Séléné, surprise, élude la question. Elle est lasse, elle a mal au ventre, surtout elle n’avait jamais envisagé les choses sous le même angle que Prima : « Nous quatre »… Oui, bien sûr, il y a Iullus et Antonia. Mais Antonia se veut davantage nièce d’Auguste que fille d’Antoine. Quant à Iullus, Séléné le connaît peu ; par prudence, il a toujours cherché à l’éviter, au point qu’elle a du mal à le considérer comme le cadet de cet Antyllus qu’elle a tant aimé. Du reste, chaque fois qu’on présente Iullus, on dit « le fils de Fulvia ». « Le fils de Fulvia » n’a rien de commun avec « la fille de Cléopâtre »… Ces trois mariages, ces trois familles entremêlées, superposées, imbriquées au point que deux sœurs, comme Prima et elle, peuvent avoir à peu près le même âge sans être jumelles, tout cela est trop compliqué.
Quant à celui que Prima nomme « notre père », que pourrait en dire Séléné ? Que sait-elle de cet homme-là ? Qu’il était blond ? Oui, avec des fils d’argent dans les cheveux. Et quoi d’autre ? Si elle entrouvre en tremblant la porte de son passé, ce passé où elle ne croise plus que des morts, elle revoit juste la peau d’ours dont son père s’enveloppait pour dormir à la Timonière. Peut-être aussi sa cuirasse d’or : une armure à tête de lion, incrustée de pierreries. Une armure de roi. Mais la seule phrase de lui qu’elle ait gardée en mémoire n’est pas une phrase de roi.
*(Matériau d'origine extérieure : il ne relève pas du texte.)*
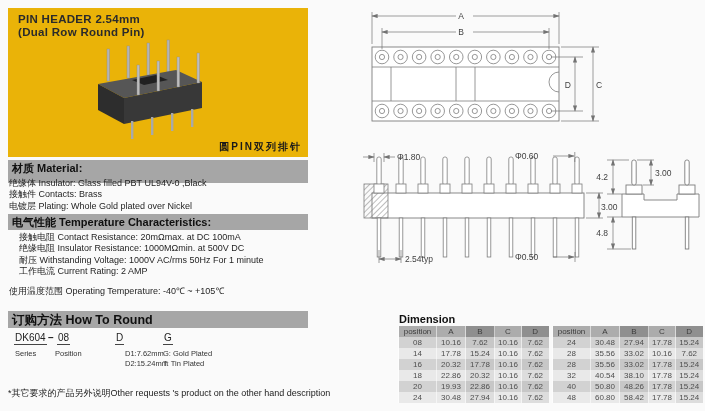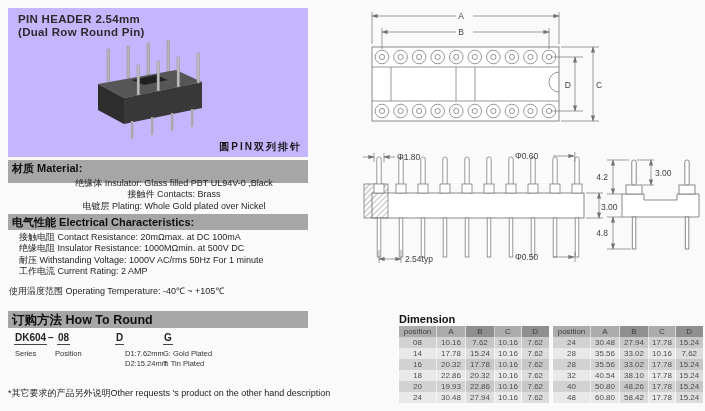"PIN HEADER 2.54mm" .photo-panel { background: #c4b5fd -> #eab308 }
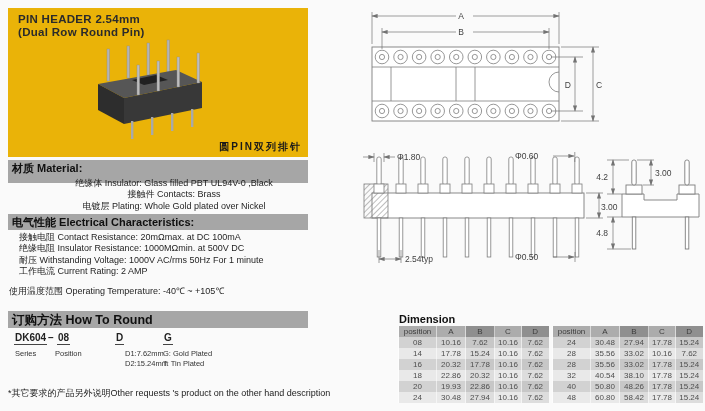"绝缘体 Insulator: Glass filled PBT" .lines-mat { text-align: center -> none }
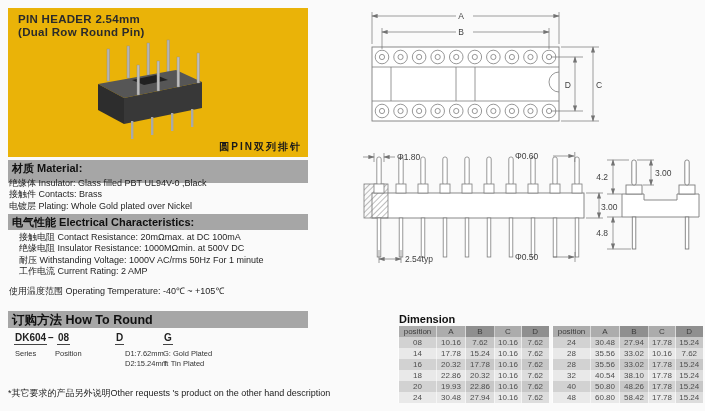"电气性能 Electrical Characteristics:" div.abs { text: Electrical -> Temperature }
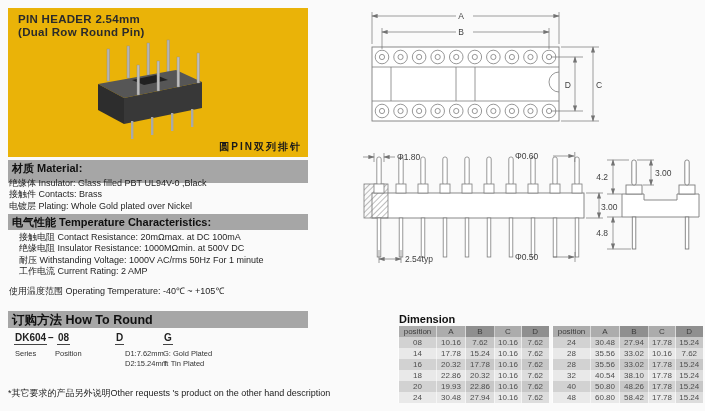"DK604" .code { font-weight: 700 -> 400 }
Dans un dîner, elle l’a entendu murmurer, avec des larmes dans la voix : « Tu ne m’aides pas. » À la Reine, qui affirmait qu’on doit être prêt à tout pour sauver sa vie, il avait dit : « Tu ne m’aides pas… »
C’était pendant le Grand Fracas, au dernier dîner des Compagnons de la Mort. Comme Séléné avait eu peur ce soir-là ! Entendre l’Imperator tout-puissant reconnaître qu’il fallait mourir (c’est ce qu’elle avait compris, et Antyllus aussi, qui s’était immédiatement mis à pleurer), entendre ce père magnifique, rempart de ses enfants, protecteur de l’Égypte, avouer qu’il n’était plus maître de rien, qu’ils étaient tous condamnés, c’était la fin du monde.
« J’ai mal au ventre, gémit-elle dans son lit.
– Tu as trop mangé, tu ferais mieux de vomir », dit Prima, toujours pragmatique. Puis, optimiste : « Tu iras mieux demain. »
Séléné s’est réveillée la première : sa tunique intime est trempée, son lit, mouillé. « Oh, Prima, c’est affreux, j’ai fait pipi au lit ! » Prima ouvre un œil, réagit aussitôt en bonne Romaine : « Mauvais présage, j’en ai peur. De l’urine, la nuit des noces de Julie ? Mauvais présage pour les mariés. »
Étonnée, honteuse, Séléné glisse une main sous sa couverture, tâte le drap, tâte sa chemise collée à ses cuisses, et pousse un cri : « C’est du sang, Prima ! C’est du sang, je suis couverte de sang ! »
Elle regarde avec horreur ses doigts empoissés, sa paume tachée : le sang, épais, a pénétré jusque sous ses ongles. Elle tremble. Mais Prima rit. Du fond de son petit lit, elle rit : « Si c’est du sang, pas de quoi t’effrayer ! Tu deviens femme, voilà tout… Ce n’est pas trop tôt ! Bon, j’appelle ma nourrice, elle va te laver et elle te montrera comment t’habiller ces jours-là. Ma pauvre, tu vas voir ce harnachement sous le pagne ! Ah, c’est incommode, on peut le dire…
– Mais toi, tu… tu t’es déjà “harnachée” ?
– Oui, depuis plus d’un an. J’ai été réglée à douze ans et dix mois », précise-t-elle fièrement.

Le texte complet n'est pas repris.